## PROBLEM REQUIREMENTS
Reproduce every record below exactly as written, but leave out any pictures.

[Web page edit records]
▬▬▬▬▬▬▬▬▬▬

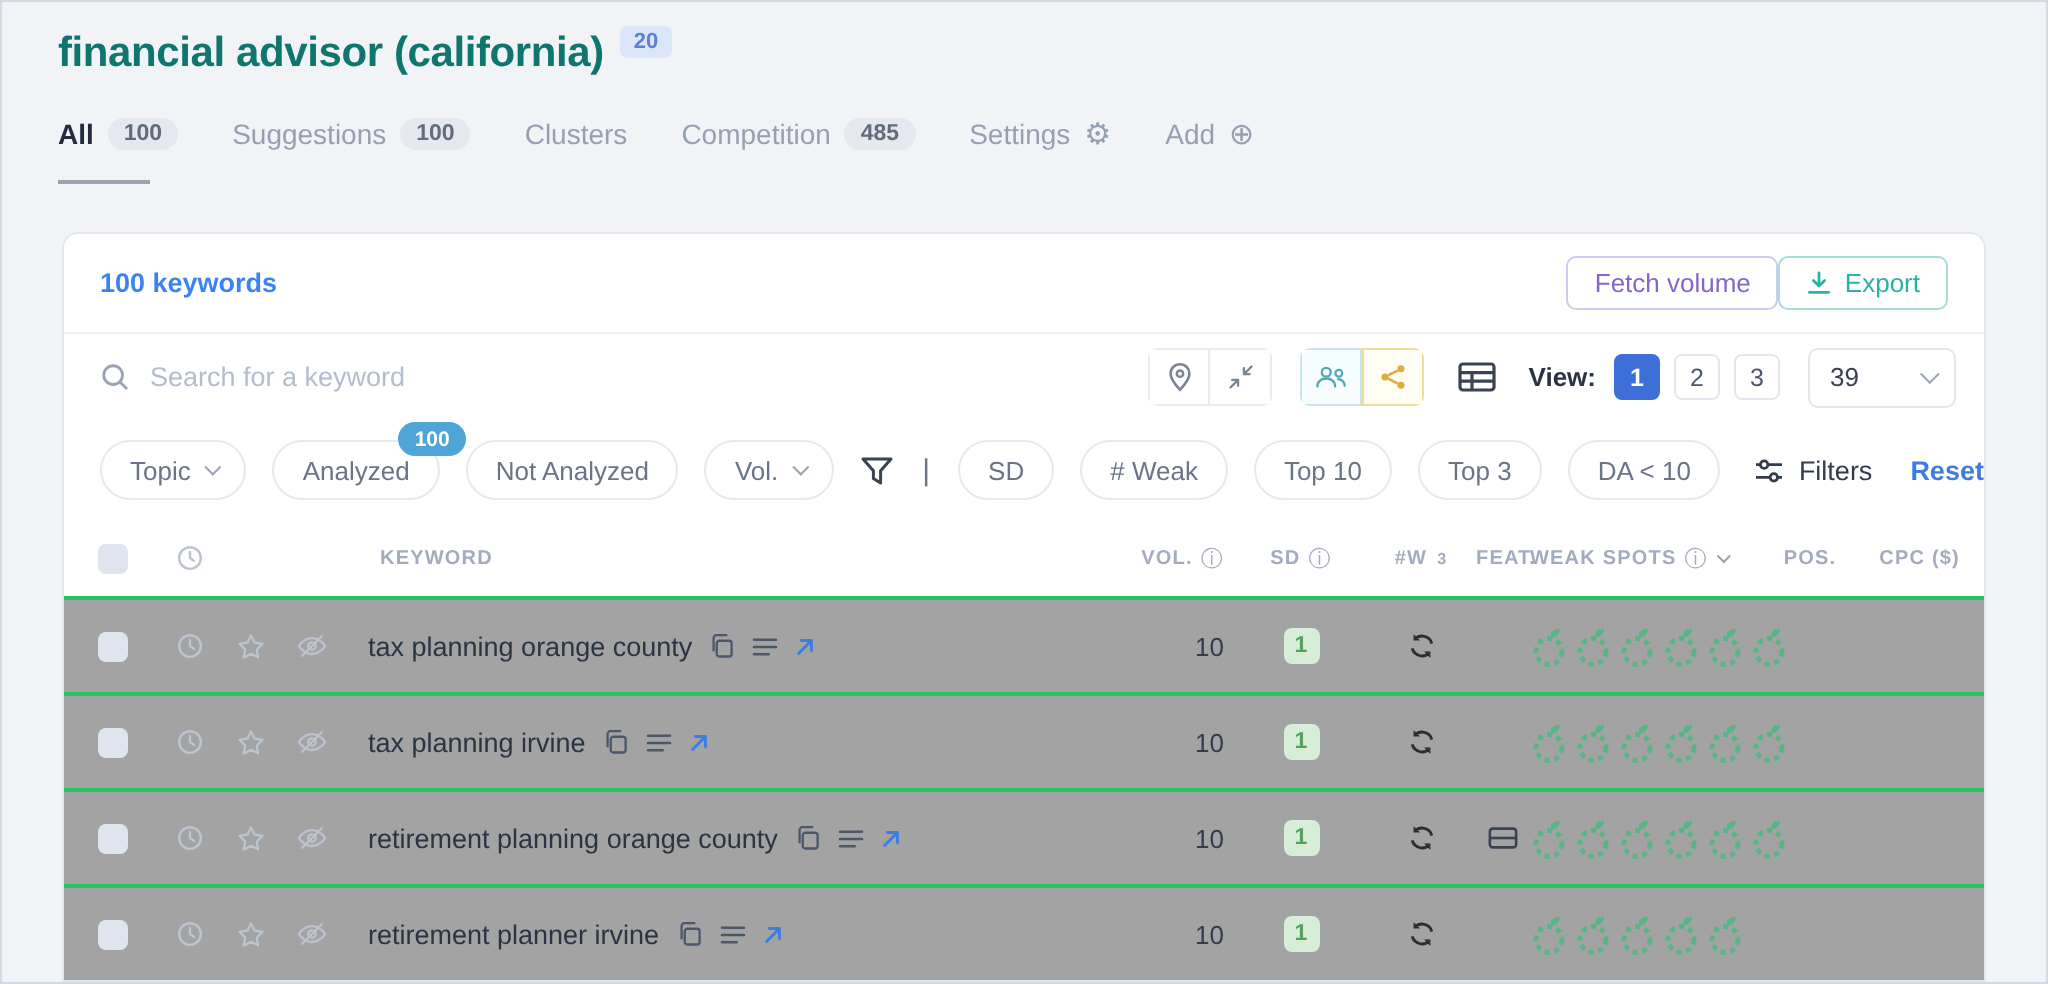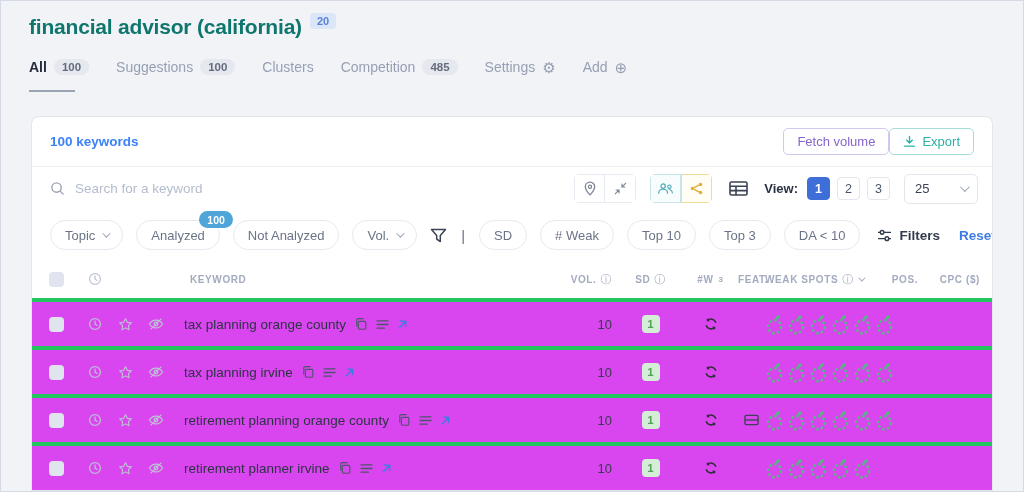--- a/index.html
+++ b/index.html
@@ -240,7 +240,7 @@
         <div class="view-btn">3</div>
       </div>
       <div class="pagesize">
-        <span class="val">25</span>
+        <span class="val">39</span>
         <span class="chev"></span>
       </div>
     </div>

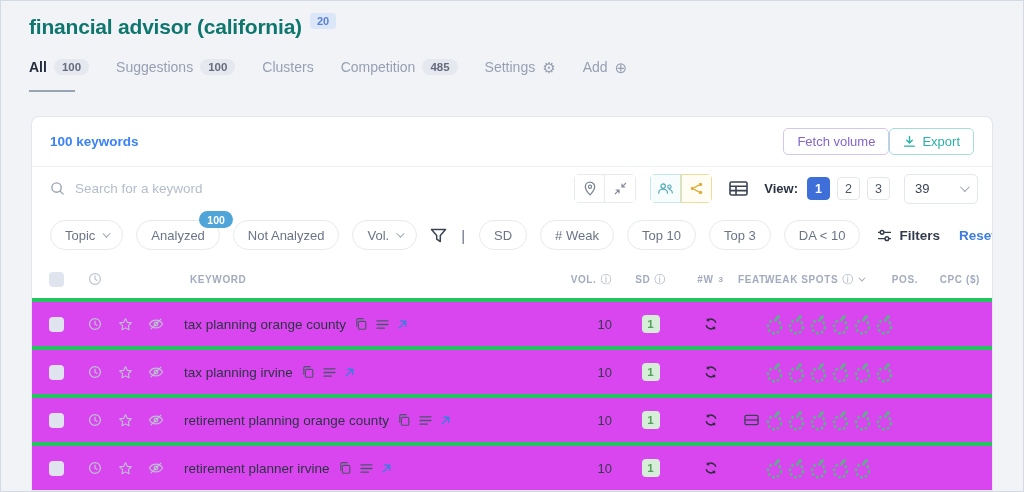--- a/index.html
+++ b/index.html
@@ -96,7 +96,7 @@
     font-size:10.5px; font-weight:700; padding:2.5px 8px; border-radius:10px;
   }
   .vsep { color:#6b7486; font-size:15px; padding:0 1px; }
-  .filters-link { display:flex; align-items:center; gap:7px; font-size:13.5px; font-weight:700; color:#333c4c; cursor:pointer; margin-left:4px; }
+  .filters-link { display:flex; align-items:center; gap:7px; font-size:13.5px; font-weight:400; color:#333c4c; cursor:pointer; margin-left:4px; }
   .reset-link { font-size:13.5px; font-weight:600; color:#3d7de0; cursor:pointer; margin-left:6px; }
 
   

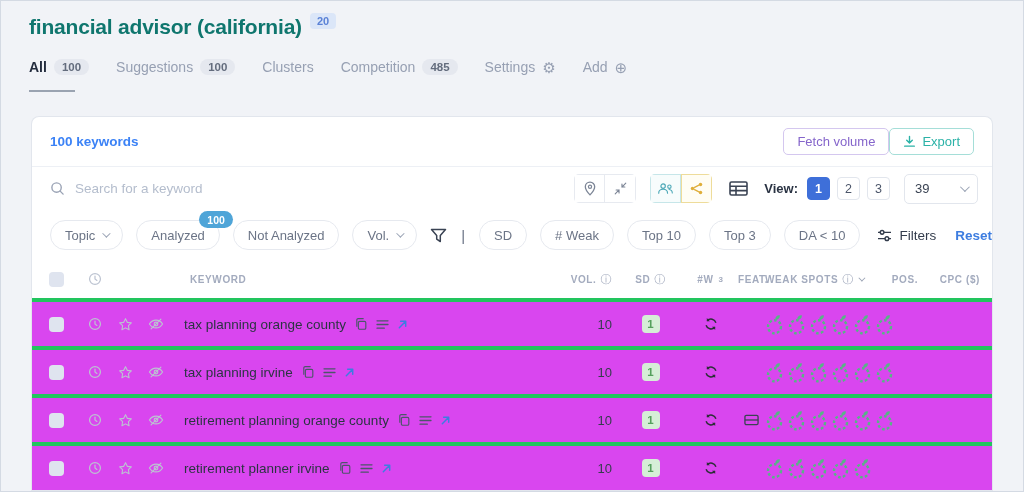--- a/index.html
+++ b/index.html
@@ -110,7 +110,7 @@
     font-size:10px; font-weight:700; letter-spacing:.6px; color:#a3abbe; text-transform:uppercase;
     display:flex; align-items:center; gap:4px;
   }
-  .trow { height:48px; border-top:4px solid #22c55e; background:#d946ef; }
+  .trow { height:48px; border-top:2px solid #22c55e; background:#a3a3a3; }
   .cell { display:flex; align-items:center; }
   .c-center { justify-content:center; }
   .c-right { justify-content:flex-end; padding-right:6px; }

▬▬▬▬▬▬▬▬▬▬

## SOLUTION TO THE PROBLEM
--- a/index.html
+++ b/index.html
@@ -240,7 +240,7 @@
         <div class="view-btn">3</div>
       </div>
       <div class="pagesize">
-        <span class="val">25</span>
+        <span class="val">39</span>
         <span class="chev"></span>
       </div>
     </div>

--- a/index.html
+++ b/index.html
@@ -96,7 +96,7 @@
     font-size:10.5px; font-weight:700; padding:2.5px 8px; border-radius:10px;
   }
   .vsep { color:#6b7486; font-size:15px; padding:0 1px; }
-  .filters-link { display:flex; align-items:center; gap:7px; font-size:13.5px; font-weight:700; color:#333c4c; cursor:pointer; margin-left:4px; }
+  .filters-link { display:flex; align-items:center; gap:7px; font-size:13.5px; font-weight:400; color:#333c4c; cursor:pointer; margin-left:4px; }
   .reset-link { font-size:13.5px; font-weight:600; color:#3d7de0; cursor:pointer; margin-left:6px; }
 
   

--- a/index.html
+++ b/index.html
@@ -110,7 +110,7 @@
     font-size:10px; font-weight:700; letter-spacing:.6px; color:#a3abbe; text-transform:uppercase;
     display:flex; align-items:center; gap:4px;
   }
-  .trow { height:48px; border-top:4px solid #22c55e; background:#d946ef; }
+  .trow { height:48px; border-top:2px solid #22c55e; background:#a3a3a3; }
   .cell { display:flex; align-items:center; }
   .c-center { justify-content:center; }
   .c-right { justify-content:flex-end; padding-right:6px; }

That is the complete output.